[Screenshot and code edit data]
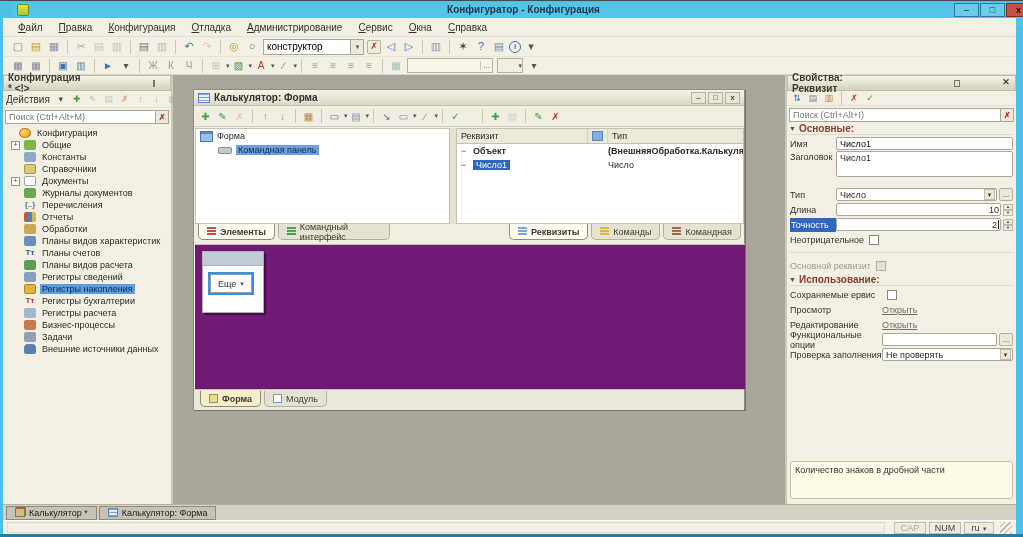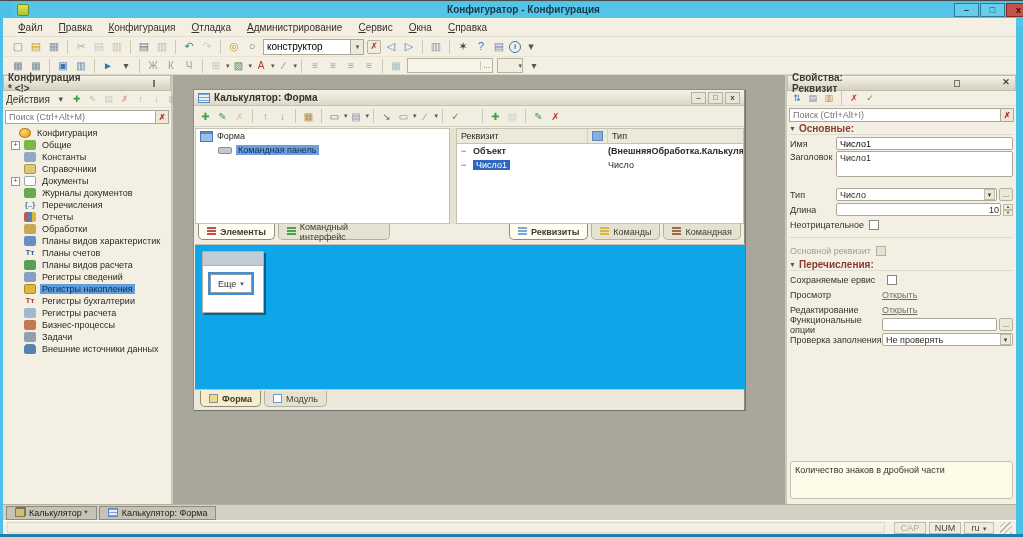--- a/index.html
+++ b/index.html
@@ -584,6 +584,17 @@
               </span>
           </div>
           <div class="prow">
+            <span class="plab hl">Точность</span>
+            <span class="pnum">
+              <span>2</span>
+                <span class="caret"></span>
+            </span>
+            <span class="spin">
+                <i class="u"></i>
+                <i class="d"></i>
+              </span>
+          </div>
+          <div class="prow">
             <span class="plab" style="width:auto;">Неотрицательное</span>
             <span class="cb"></span>
           </div>

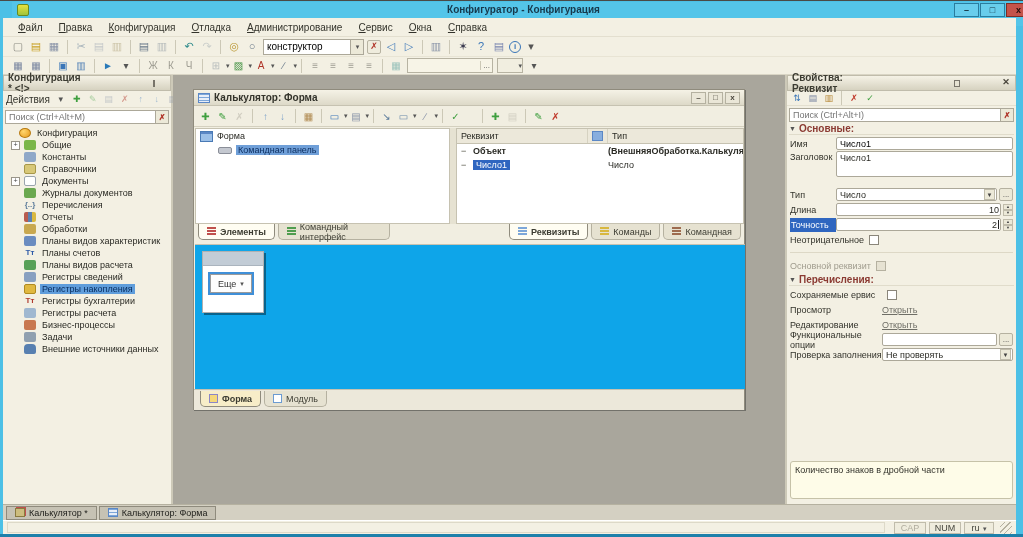--- a/index.html
+++ b/index.html
@@ -120,7 +120,7 @@
   .stk.brown{background:repeating-linear-gradient(#9d6b4f 0 2px,transparent 2px 3px);}
   .stk.win{background:#f5d87a;border:1px solid #8a86c8;}
   .stk.page{background:#fff;border:1px solid #6b9bd2;}
-  .dpreview{position:absolute;left:1px;top:154px;width:550px;height:145px;background:#0ea5e9;border-top:1px solid #c6c2b1;}
+  .dpreview{position:absolute;left:1px;top:154px;width:550px;height:145px;background:#701a75;border-top:1px solid #c6c2b1;}
   .pv-panel{position:absolute;left:7px;top:6px;width:62px;height:62px;background:#fff;border:1px solid #b0b0b0;box-shadow:2px 2px 0 rgba(0,0,0,.4);}
   .pv-head{height:14px;background:#c2ccd6;border-bottom:1px solid #aab4be;}
   .more-btn{position:absolute;left:7px;top:22px;height:19px;padding:0 7px;background:#fdfdfd;border:1px solid #9a9a9a;box-shadow:0 0 0 2px #3f8fd8;display:inline-flex;align-items:center;font-size:9px;color:#333;}

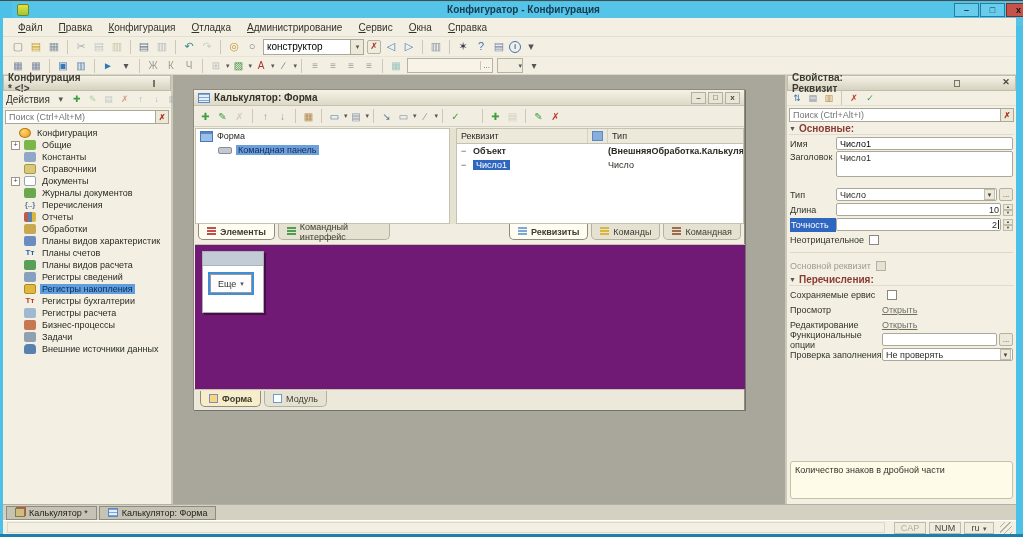--- a/index.html
+++ b/index.html
@@ -605,7 +605,7 @@
           </div>
           <div class="psec">
             <span class="arr"></span>
-            <span>Перечисления:</span>
+            <span>Использование:</span>
           </div>
           <div class="prow urow">
             <span class="plab">Сохраняемые ервис</span>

◆ WHAT YOU ARE ASKED TO DO ◆
The answer should be the records above, unchanged, with the pictures omitted.

◆ SOLUTION BELOW ◆
--- a/index.html
+++ b/index.html
@@ -584,6 +584,17 @@
               </span>
           </div>
           <div class="prow">
+            <span class="plab hl">Точность</span>
+            <span class="pnum">
+              <span>2</span>
+                <span class="caret"></span>
+            </span>
+            <span class="spin">
+                <i class="u"></i>
+                <i class="d"></i>
+              </span>
+          </div>
+          <div class="prow">
             <span class="plab" style="width:auto;">Неотрицательное</span>
             <span class="cb"></span>
           </div>

--- a/index.html
+++ b/index.html
@@ -120,7 +120,7 @@
   .stk.brown{background:repeating-linear-gradient(#9d6b4f 0 2px,transparent 2px 3px);}
   .stk.win{background:#f5d87a;border:1px solid #8a86c8;}
   .stk.page{background:#fff;border:1px solid #6b9bd2;}
-  .dpreview{position:absolute;left:1px;top:154px;width:550px;height:145px;background:#0ea5e9;border-top:1px solid #c6c2b1;}
+  .dpreview{position:absolute;left:1px;top:154px;width:550px;height:145px;background:#701a75;border-top:1px solid #c6c2b1;}
   .pv-panel{position:absolute;left:7px;top:6px;width:62px;height:62px;background:#fff;border:1px solid #b0b0b0;box-shadow:2px 2px 0 rgba(0,0,0,.4);}
   .pv-head{height:14px;background:#c2ccd6;border-bottom:1px solid #aab4be;}
   .more-btn{position:absolute;left:7px;top:22px;height:19px;padding:0 7px;background:#fdfdfd;border:1px solid #9a9a9a;box-shadow:0 0 0 2px #3f8fd8;display:inline-flex;align-items:center;font-size:9px;color:#333;}

--- a/index.html
+++ b/index.html
@@ -605,7 +605,7 @@
           </div>
           <div class="psec">
             <span class="arr"></span>
-            <span>Перечисления:</span>
+            <span>Использование:</span>
           </div>
           <div class="prow urow">
             <span class="plab">Сохраняемые ервис</span>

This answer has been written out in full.